At Least 30,000 U.S. Organizations Compromised Through Microsoft Exploit

At least 30,000 U.S. governmental and commercial organizations have been hacked via a recently discovered Microsoft Exchange Server exploit. One source told the Wall Street Journal that the actual number of organizations impacted could reach 250,000. Cybersecurity experts believe the hackers had access to Microsoft customers’ systems for about two months before the tech giant patched the problem.

Breitbart News recently reported that tech giant Microsoft recently warned customers that it believes a Chinese-stated backed hacking group, referred to as Hafnium, has used four previously undisclosed security flaws in Microsoft’s Exchange Server enterprise email product in an attempt to steal private information.

Microsoft stated that the group exploited the software in an attempt to steal information from a number of U.S.-based organizations including law firms and defense contractors but also appeared to target infectious disease researchers and policy think tanks.

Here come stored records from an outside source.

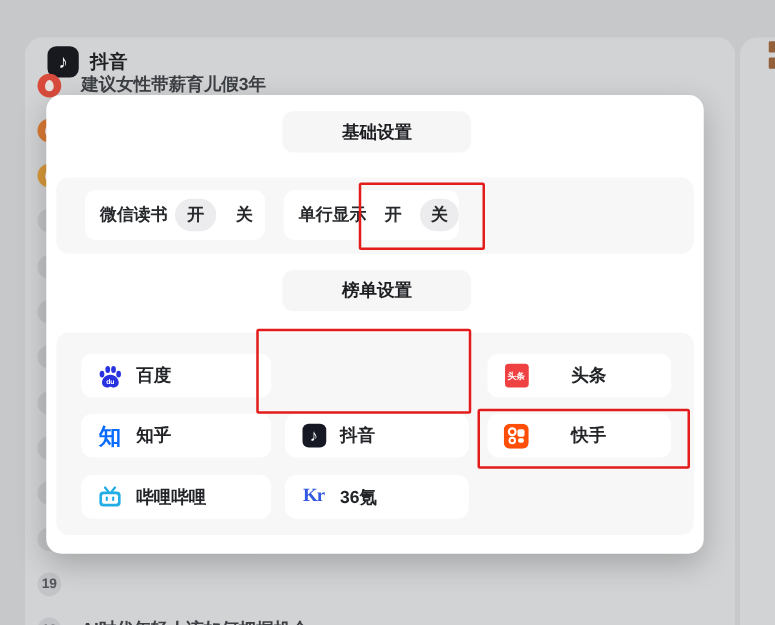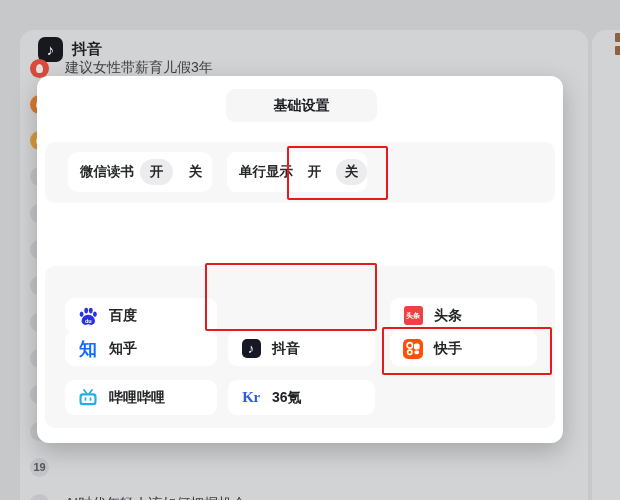--- a/index.html
+++ b/index.html
@@ -45,7 +45,7 @@
     content:"";width:7px;height:9px;background:#e8e2df;
     border-radius:50% 50% 50% 50%/60% 60% 40% 40%;
   }
-  .bg-label{margin-left:16px;font-size:14px;color:#3c3f43;font-weight:400;white-space:nowrap;}
+  .bg-label{margin-left:16px;font-size:14px;color:#3c3f43;font-weight:700;white-space:nowrap;}
 
   
   .modal{

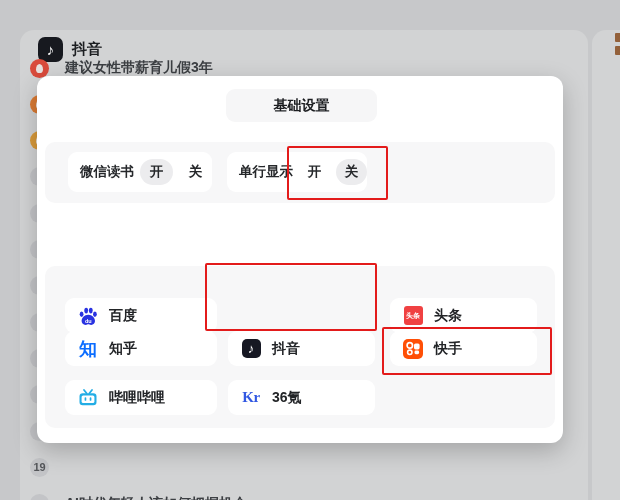--- a/index.html
+++ b/index.html
@@ -192,6 +192,7 @@
       <span class="opt active">关</span>
     </div>
 
+    <button class="section-title-btn btn-ranking">榜单设置</button>
 
     <div class="gray-section sec-ranking"></div>
 

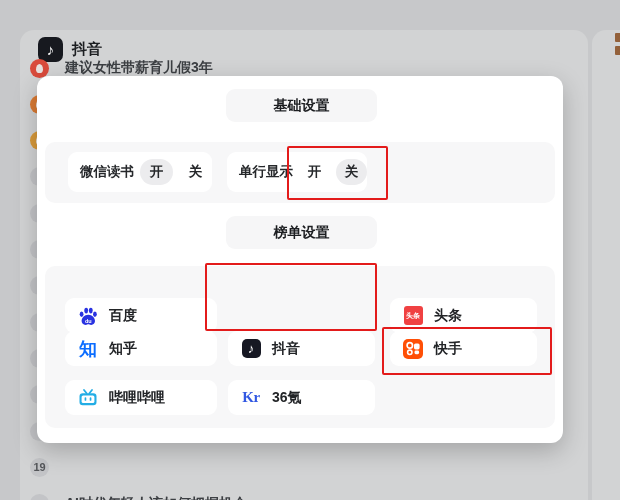--- a/index.html
+++ b/index.html
@@ -87,7 +87,7 @@
   .col1{left:28px;width:152px;}
   .col2{left:191px;width:147px;}
   .col3{left:353px;width:147px;}
-  .row1{top:222px;align-items:center;}
+  .row1{top:207px;align-items:center;}
   .row2{top:255px;}
   .row3{top:304px;}
   .p-icon{width:20px;height:20px;flex:0 0 20px;display:flex;align-items:center;justify-content:center;position:relative;}

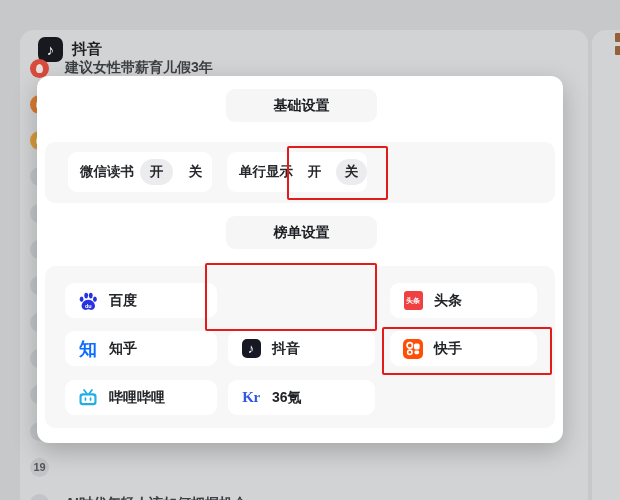--- a/index.html
+++ b/index.html
@@ -86,7 +86,7 @@
   }
   .col1{left:28px;width:152px;}
   .col2{left:191px;width:147px;}
-  .col3{left:353px;width:147px;}
+  .col3{left:353px;width:147px;gap:23px;}
   .row1{top:207px;align-items:center;}
   .row2{top:255px;}
   .row3{top:304px;}

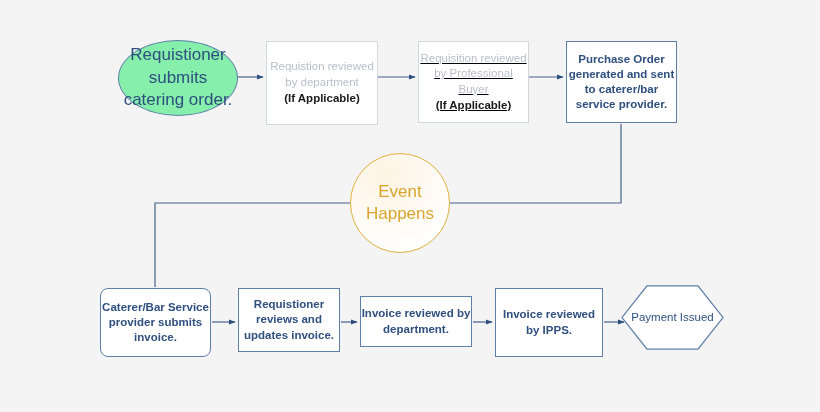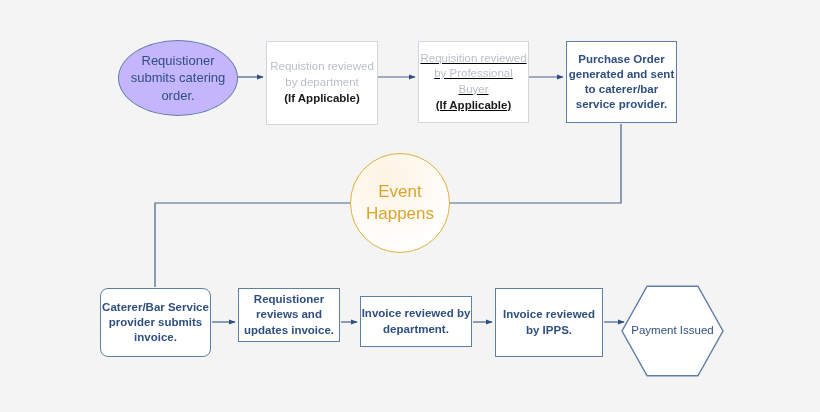--- a/index.html
+++ b/index.html
@@ -43,9 +43,9 @@
   .shape-ellipse {
     border: 1.3px solid #5f7fa8;
     border-radius: 50%;
-    background: #c4b5fd;
+    background: #86efac;
     color: #2f4f7f;
-    font-size: 13px;
+    font-size: 17px;
   }
 
   

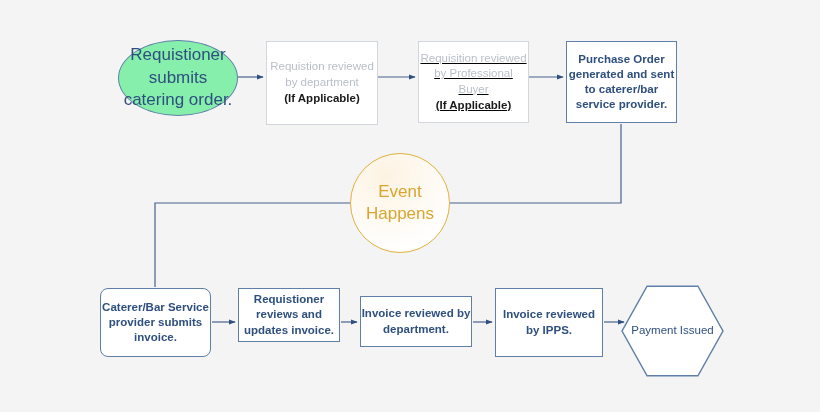--- a/index.html
+++ b/index.html
@@ -166,7 +166,7 @@
     <span class="txt">Caterer/Bar Service provider submits invoice.</span>
   </div>
 
-  <div class="node shape-box" style="left:238px; top:288px; width:102px; height:54px;">
+  <div class="node shape-box" style="left:238px; top:288px; width:102px; height:64px;">
     <span class="txt">Requistioner reviews and updates invoice.</span>
   </div>
 

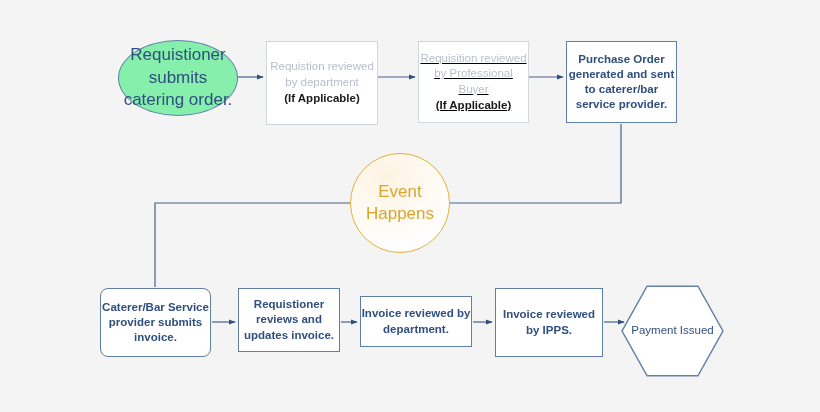--- a/index.html
+++ b/index.html
@@ -178,7 +178,7 @@
     <span class="txt">Invoice reviewed by IPPS.</span>
   </div>
 
-  <div class="node shape-hex" style="left:621px; top:285px; width:103px; height:92px;">
+  <div class="node shape-hex" style="left:621px; top:285px; width:103px; height:65px;">
     <svg class="hexbg" viewBox="0 0 103 75" preserveAspectRatio="none">
       <polygon points="26,1 77,1 102,37.5 77,74 26,74 1,37.5" fill="#ffffff" stroke="#5f7fa8" stroke-width="1.3"></polygon>
     </svg>

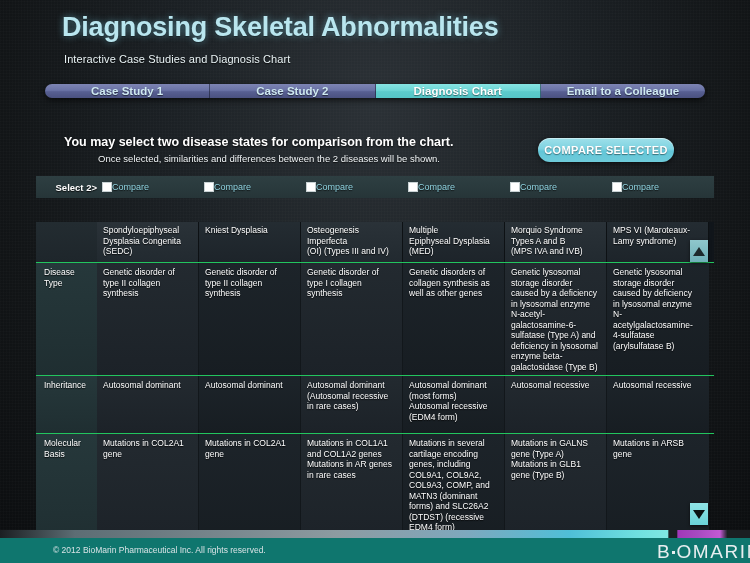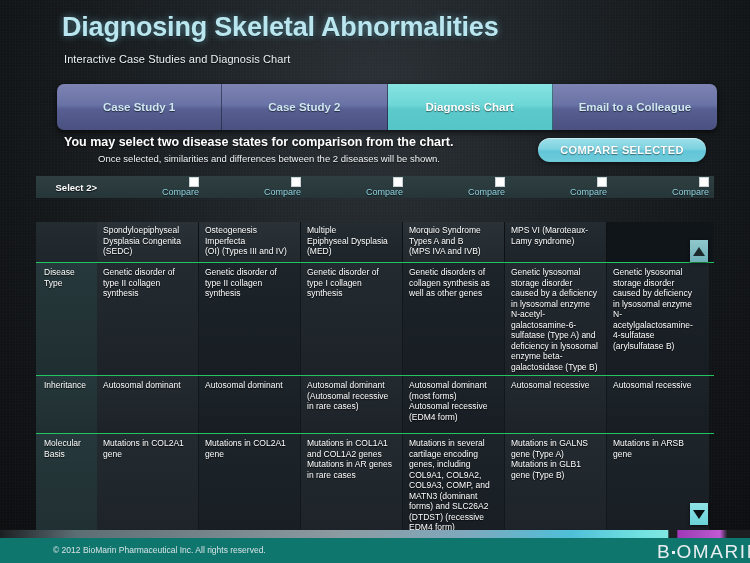--- a/index.html
+++ b/index.html
@@ -54,12 +54,11 @@
     left: 45px;
     top: 84px;
     width: 660px;
-    height: 46px;
+    height: 14px;
     border-radius: 7px;
     overflow: hidden;
     display: flex;
     box-shadow: 0 2px 6px rgba(0,0,0,0.7);
-    margin-left: 12px;
   }
   .tab {
     flex: 1;

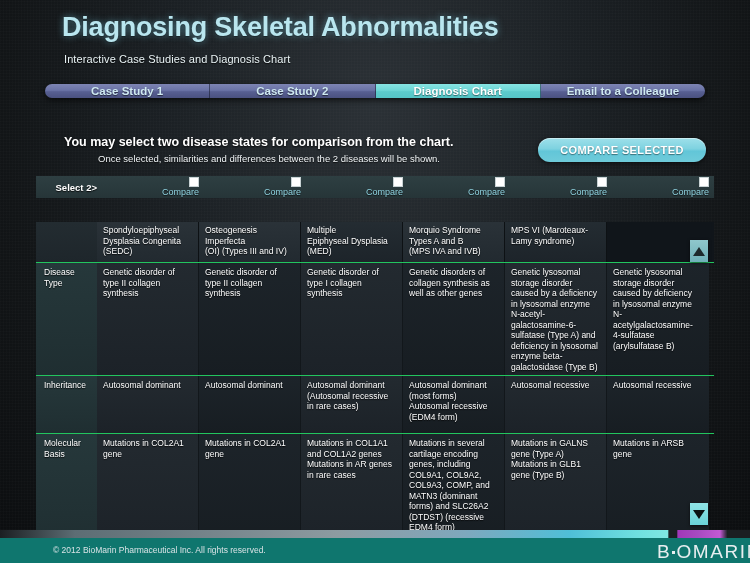--- a/index.html
+++ b/index.html
@@ -104,7 +104,7 @@
     position: absolute;
     left: 538px;
     top: 138px;
-    width: 168px;
+    width: 136px;
     height: 24px;
     border-radius: 12px;
     background: linear-gradient(180deg, #9ee0ea 0%, #7ed2e0 45%, #62c6d8 55%, #6fcbda 100%);

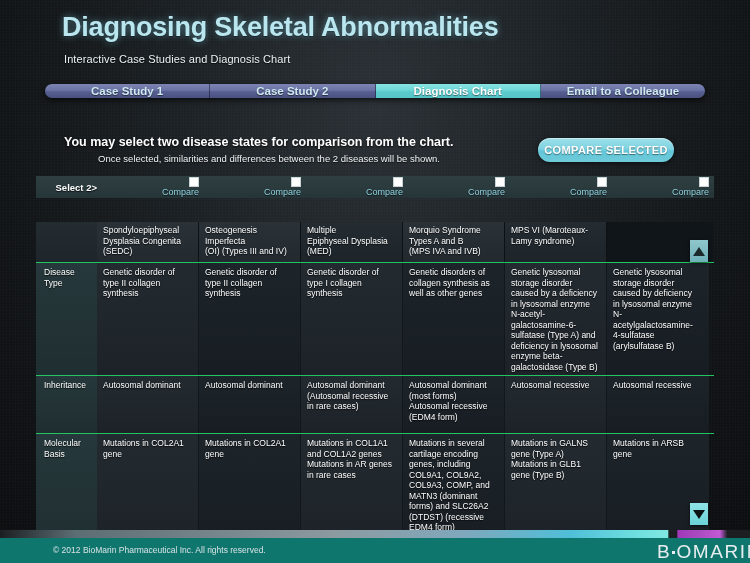--- a/index.html
+++ b/index.html
@@ -148,11 +148,10 @@
   .cmp-cell {
     width: 102px;
     display: flex;
-    align-items: flex-end;
+    align-items: flex-start;
     padding-left: 5px;
     box-sizing: border-box;
     cursor: pointer;
-    flex-direction: column;
   }
   .cmp-box {
     width: 10px;

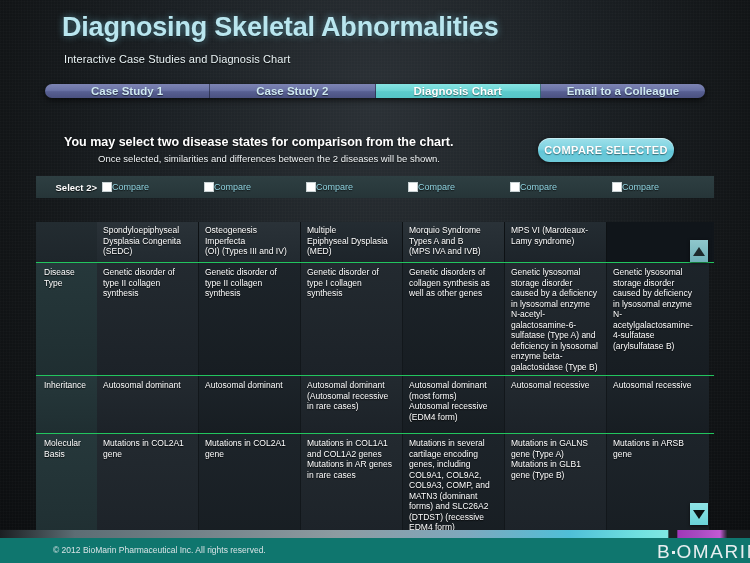--- a/index.html
+++ b/index.html
@@ -354,6 +354,7 @@
         <div class="head-cell" style="white-space: pre-line;">Spondyloepiphyseal
 Dysplasia Congenita
 (SEDC)</div>
+        <div class="head-cell alt" style="white-space: pre-line;">Kniest Dysplasia</div>
         <div class="head-cell" style="white-space: pre-line;">Osteogenesis
 Imperfecta
 (OI) (Types III and IV)</div>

According to Microsoft, Hafnium used four newly discovered security vulnerabilities to hack into Exchange email servers running on company networks, giving the hackers the ability to steal information from a victim’s organization.

Now, a recent report by KrebsOnSecurity, founded by Brian Krebs, a cybersecurity expert and former Washington Post reporter, claims that over 30,000 U.S. governmental and commercial organizations have had their emails hacked. Wired is also reporting that “tens of thousands of email servers” have been compromised.

The Wall Street Journal reports that sources claim the number of impacted organizations could be much higher, as high as 250,000 governmental organizations and business.

Many of those victims of the attack, which Microsoft has said was carried out by a network of suspected Chinese hackers, appear to be small businesses and state and local governments. Estimates of total world-wide victims were approximate and ranged broadly as of Friday. Tens of thousands of customers appear to have been affected, but that number could be larger, the people said. It could be higher than 250,000, one person said.

While many of those affected likely hold little intelligence value due to the targets of the attack, it is likely to have netted high-value espionage targets as well, one of the people said.

Microsoft claims that it has since patched the exploits but experts told Krebs that the detection and cleanup process will be a huge effort for the thousands of state and city governments, school districts, financial institutions, fire and police departments, and other organizations.

According to KrebsOnSecurity, the attack began on January 6 but ramped up in late February. Microsoft released patches on March 2 which means that hackers had nearly two months to gain access to email servers.

Steven Adair, the founder and President of Volexity the cybersecurity firm which discovered the attack, told Krebs that “if you’re running Exchange and you haven’t patched this yet, there’s a very high chance that your organization is already compromised.”

A Microsoft spokesperson said that the tech giant is “working closely with the [Cybersecurity and Infrastructure Security Agency], other government agencies, and security companies, to ensure we are providing the best possible guidance and mitigation for our customers.” The company added that “[t]he best protection is to apply updates as soon as possible across all impacted systems.”